*** Opening of MATERIAL FOR THE TASK ***
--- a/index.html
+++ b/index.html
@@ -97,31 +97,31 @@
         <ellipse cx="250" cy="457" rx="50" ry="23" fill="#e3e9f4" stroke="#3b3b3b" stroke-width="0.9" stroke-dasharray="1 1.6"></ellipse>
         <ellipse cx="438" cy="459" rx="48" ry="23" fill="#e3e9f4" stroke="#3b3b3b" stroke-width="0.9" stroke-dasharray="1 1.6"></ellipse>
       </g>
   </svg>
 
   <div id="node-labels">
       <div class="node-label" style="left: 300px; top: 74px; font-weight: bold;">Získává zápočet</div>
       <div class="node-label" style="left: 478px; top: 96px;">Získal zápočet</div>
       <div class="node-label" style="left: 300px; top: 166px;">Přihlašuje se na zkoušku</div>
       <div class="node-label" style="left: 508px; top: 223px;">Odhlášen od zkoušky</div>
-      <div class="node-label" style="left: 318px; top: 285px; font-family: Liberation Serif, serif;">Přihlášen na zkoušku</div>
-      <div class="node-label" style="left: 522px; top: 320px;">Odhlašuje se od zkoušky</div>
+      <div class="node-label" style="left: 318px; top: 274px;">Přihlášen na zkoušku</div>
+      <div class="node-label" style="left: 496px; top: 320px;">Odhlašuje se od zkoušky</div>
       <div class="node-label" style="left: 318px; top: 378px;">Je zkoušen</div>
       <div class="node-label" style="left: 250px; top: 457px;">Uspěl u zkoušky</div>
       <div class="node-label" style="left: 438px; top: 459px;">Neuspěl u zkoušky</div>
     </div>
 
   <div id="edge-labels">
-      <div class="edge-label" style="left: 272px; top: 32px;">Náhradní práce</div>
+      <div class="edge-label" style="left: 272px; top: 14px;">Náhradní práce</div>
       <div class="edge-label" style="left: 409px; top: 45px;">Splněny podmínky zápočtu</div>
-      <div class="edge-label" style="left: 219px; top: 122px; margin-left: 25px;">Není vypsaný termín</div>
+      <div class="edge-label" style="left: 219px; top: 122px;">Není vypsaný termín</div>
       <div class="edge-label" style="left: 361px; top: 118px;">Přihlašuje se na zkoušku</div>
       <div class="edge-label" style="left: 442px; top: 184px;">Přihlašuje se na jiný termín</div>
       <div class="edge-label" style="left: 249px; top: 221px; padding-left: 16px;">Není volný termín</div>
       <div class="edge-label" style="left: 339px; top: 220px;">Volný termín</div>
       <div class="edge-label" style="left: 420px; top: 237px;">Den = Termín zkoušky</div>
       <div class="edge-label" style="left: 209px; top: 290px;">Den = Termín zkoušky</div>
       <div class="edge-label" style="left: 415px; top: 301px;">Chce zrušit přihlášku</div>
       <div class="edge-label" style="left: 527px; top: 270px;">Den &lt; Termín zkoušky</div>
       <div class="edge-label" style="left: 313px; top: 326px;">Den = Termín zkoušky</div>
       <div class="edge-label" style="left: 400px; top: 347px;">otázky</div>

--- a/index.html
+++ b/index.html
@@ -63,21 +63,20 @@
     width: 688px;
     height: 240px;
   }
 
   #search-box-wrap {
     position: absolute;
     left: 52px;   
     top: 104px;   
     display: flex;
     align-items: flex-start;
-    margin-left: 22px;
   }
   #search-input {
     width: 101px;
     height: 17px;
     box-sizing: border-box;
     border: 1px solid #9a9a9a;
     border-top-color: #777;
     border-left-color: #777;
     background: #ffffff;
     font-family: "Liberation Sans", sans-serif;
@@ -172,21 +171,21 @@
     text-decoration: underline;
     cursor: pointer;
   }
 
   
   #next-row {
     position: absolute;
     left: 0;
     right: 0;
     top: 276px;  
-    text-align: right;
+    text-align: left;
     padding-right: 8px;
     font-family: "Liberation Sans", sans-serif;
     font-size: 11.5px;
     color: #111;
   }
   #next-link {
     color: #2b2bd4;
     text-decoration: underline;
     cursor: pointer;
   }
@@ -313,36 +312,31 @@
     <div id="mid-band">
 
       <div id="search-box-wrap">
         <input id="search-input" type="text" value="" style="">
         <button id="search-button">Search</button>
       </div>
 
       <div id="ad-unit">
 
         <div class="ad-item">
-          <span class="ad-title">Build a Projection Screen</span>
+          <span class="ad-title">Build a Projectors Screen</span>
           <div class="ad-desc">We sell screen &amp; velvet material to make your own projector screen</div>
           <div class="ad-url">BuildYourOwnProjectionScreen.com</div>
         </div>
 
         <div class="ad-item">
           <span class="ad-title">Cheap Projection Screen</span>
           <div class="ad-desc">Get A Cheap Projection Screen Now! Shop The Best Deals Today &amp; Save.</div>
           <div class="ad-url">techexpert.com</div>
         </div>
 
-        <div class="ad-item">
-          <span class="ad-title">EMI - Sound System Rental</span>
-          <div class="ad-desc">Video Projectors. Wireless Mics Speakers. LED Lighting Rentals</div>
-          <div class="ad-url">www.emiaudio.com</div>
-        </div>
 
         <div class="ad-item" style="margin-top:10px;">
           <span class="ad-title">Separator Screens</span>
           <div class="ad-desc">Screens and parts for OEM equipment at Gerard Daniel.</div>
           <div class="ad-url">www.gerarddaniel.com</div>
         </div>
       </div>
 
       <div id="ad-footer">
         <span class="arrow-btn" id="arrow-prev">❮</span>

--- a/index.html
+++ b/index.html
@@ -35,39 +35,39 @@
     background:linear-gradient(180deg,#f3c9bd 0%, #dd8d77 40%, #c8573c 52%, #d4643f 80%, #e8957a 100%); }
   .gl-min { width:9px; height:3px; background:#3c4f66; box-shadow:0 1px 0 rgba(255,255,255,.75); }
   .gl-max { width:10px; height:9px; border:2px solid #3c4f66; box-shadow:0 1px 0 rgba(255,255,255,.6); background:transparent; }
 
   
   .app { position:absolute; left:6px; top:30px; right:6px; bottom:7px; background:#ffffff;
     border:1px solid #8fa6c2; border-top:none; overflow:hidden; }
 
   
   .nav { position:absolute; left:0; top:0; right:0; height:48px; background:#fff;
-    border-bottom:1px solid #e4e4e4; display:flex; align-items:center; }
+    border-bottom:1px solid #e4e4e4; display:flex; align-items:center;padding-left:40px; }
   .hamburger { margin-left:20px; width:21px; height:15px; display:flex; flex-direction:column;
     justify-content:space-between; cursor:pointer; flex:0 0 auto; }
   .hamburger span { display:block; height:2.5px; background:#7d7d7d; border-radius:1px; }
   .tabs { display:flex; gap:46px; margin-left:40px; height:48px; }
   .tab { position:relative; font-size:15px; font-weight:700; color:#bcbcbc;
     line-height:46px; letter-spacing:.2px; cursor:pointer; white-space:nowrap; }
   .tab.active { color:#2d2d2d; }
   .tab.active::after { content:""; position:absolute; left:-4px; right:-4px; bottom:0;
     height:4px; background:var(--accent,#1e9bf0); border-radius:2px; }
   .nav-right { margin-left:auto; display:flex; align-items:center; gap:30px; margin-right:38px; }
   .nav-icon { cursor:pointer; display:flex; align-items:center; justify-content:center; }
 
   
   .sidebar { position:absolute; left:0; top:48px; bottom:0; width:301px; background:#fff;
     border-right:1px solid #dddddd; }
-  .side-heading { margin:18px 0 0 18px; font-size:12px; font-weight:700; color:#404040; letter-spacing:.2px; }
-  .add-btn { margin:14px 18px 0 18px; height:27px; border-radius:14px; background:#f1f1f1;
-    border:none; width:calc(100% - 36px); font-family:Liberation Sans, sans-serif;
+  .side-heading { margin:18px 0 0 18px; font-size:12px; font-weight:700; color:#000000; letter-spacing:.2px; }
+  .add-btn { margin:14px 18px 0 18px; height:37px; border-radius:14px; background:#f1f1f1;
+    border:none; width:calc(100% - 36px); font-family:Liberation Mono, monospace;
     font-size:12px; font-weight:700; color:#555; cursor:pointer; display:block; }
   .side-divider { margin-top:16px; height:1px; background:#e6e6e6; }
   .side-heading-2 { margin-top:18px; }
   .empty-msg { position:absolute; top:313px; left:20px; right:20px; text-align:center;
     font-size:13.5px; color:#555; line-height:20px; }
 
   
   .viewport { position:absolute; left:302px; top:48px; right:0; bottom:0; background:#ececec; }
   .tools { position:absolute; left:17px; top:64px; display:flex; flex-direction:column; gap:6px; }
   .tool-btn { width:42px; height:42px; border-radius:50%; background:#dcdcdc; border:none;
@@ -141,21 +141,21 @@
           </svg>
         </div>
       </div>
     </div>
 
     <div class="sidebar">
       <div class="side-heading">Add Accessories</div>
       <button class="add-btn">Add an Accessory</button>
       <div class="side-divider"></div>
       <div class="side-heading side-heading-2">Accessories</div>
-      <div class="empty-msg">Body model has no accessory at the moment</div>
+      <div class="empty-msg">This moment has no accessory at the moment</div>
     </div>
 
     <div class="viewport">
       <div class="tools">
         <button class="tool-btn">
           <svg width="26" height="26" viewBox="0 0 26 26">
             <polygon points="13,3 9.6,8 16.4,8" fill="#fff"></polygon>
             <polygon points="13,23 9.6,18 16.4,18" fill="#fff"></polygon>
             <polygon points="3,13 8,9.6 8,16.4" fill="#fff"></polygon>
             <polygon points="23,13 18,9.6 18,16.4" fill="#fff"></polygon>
*** Close of MATERIAL FOR THE TASK ***
● INSTRUCTIONS FOR THE TASK
Could you restate, word for word, the lines above from the one with "display:flex; gap:46px; margin-left:40px;" to the one with "cursor:pointer; display:flex; align-items:center;", both included?

● REPLY TO THE EXERCISE
   .tabs { display:flex; gap:46px; margin-left:40px; height:48px; }
   .tab { position:relative; font-size:15px; font-weight:700; color:#bcbcbc;
     line-height:46px; letter-spacing:.2px; cursor:pointer; white-space:nowrap; }
   .tab.active { color:#2d2d2d; }
   .tab.active::after { content:""; position:absolute; left:-4px; right:-4px; bottom:0;
     height:4px; background:var(--accent,#1e9bf0); border-radius:2px; }
   .nav-right { margin-left:auto; display:flex; align-items:center; gap:30px; margin-right:38px; }
   .nav-icon { cursor:pointer; display:flex; align-items:center; justify-content:center; }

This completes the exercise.